Reproduce all of the data exactly.

**INFORMATION GIVEN:**
════════
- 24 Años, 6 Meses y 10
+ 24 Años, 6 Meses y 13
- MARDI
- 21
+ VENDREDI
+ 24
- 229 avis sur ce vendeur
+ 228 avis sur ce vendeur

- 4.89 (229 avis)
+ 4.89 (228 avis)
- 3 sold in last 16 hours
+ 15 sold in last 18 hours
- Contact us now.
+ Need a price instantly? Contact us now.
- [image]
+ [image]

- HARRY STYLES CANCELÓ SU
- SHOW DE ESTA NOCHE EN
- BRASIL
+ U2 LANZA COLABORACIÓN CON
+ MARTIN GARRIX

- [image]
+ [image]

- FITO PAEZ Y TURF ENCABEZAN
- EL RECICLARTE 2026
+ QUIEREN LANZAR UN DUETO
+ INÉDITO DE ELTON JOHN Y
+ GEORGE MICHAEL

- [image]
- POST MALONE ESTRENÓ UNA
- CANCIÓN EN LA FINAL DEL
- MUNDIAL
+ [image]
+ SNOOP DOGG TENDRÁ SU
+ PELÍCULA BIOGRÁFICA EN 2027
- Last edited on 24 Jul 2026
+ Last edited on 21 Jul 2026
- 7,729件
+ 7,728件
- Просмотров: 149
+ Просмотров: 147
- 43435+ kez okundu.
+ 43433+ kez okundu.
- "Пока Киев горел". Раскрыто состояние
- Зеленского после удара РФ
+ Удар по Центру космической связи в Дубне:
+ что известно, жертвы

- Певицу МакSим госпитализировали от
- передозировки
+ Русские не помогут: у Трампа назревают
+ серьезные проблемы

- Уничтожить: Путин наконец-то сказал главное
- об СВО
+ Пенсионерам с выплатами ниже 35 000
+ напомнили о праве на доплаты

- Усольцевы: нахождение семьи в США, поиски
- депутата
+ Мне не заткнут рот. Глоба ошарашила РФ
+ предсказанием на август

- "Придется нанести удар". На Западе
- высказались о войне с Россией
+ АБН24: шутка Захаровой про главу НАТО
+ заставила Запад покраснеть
════════
**EXERCISE SOLUTION:**
- 24 Años, 6 Meses y 10
+ 24 Años, 6 Meses y 13
- MARDI
- 21
+ VENDREDI
+ 24
- 229 avis sur ce vendeur
+ 228 avis sur ce vendeur

- 4.89 (229 avis)
+ 4.89 (228 avis)
- 3 sold in last 16 hours
+ 15 sold in last 18 hours
- Contact us now.
+ Need a price instantly? Contact us now.
- [image]
+ [image]

- HARRY STYLES CANCELÓ SU
- SHOW DE ESTA NOCHE EN
- BRASIL
+ U2 LANZA COLABORACIÓN CON
+ MARTIN GARRIX

- [image]
+ [image]

- FITO PAEZ Y TURF ENCABEZAN
- EL RECICLARTE 2026
+ QUIEREN LANZAR UN DUETO
+ INÉDITO DE ELTON JOHN Y
+ GEORGE MICHAEL

- [image]
- POST MALONE ESTRENÓ UNA
- CANCIÓN EN LA FINAL DEL
- MUNDIAL
+ [image]
+ SNOOP DOGG TENDRÁ SU
+ PELÍCULA BIOGRÁFICA EN 2027
- Last edited on 24 Jul 2026
+ Last edited on 21 Jul 2026
- 7,729件
+ 7,728件
- Просмотров: 149
+ Просмотров: 147
- 43435+ kez okundu.
+ 43433+ kez okundu.
- "Пока Киев горел". Раскрыто состояние
- Зеленского после удара РФ
+ Удар по Центру космической связи в Дубне:
+ что известно, жертвы

- Певицу МакSим госпитализировали от
- передозировки
+ Русские не помогут: у Трампа назревают
+ серьезные проблемы

- Уничтожить: Путин наконец-то сказал главное
- об СВО
+ Пенсионерам с выплатами ниже 35 000
+ напомнили о праве на доплаты

- Усольцевы: нахождение семьи в США, поиски
- депутата
+ Мне не заткнут рот. Глоба ошарашила РФ
+ предсказанием на август

- "Придется нанести удар". На Западе
- высказались о войне с Россией
+ АБН24: шутка Захаровой про главу НАТО
+ заставила Запад покраснеть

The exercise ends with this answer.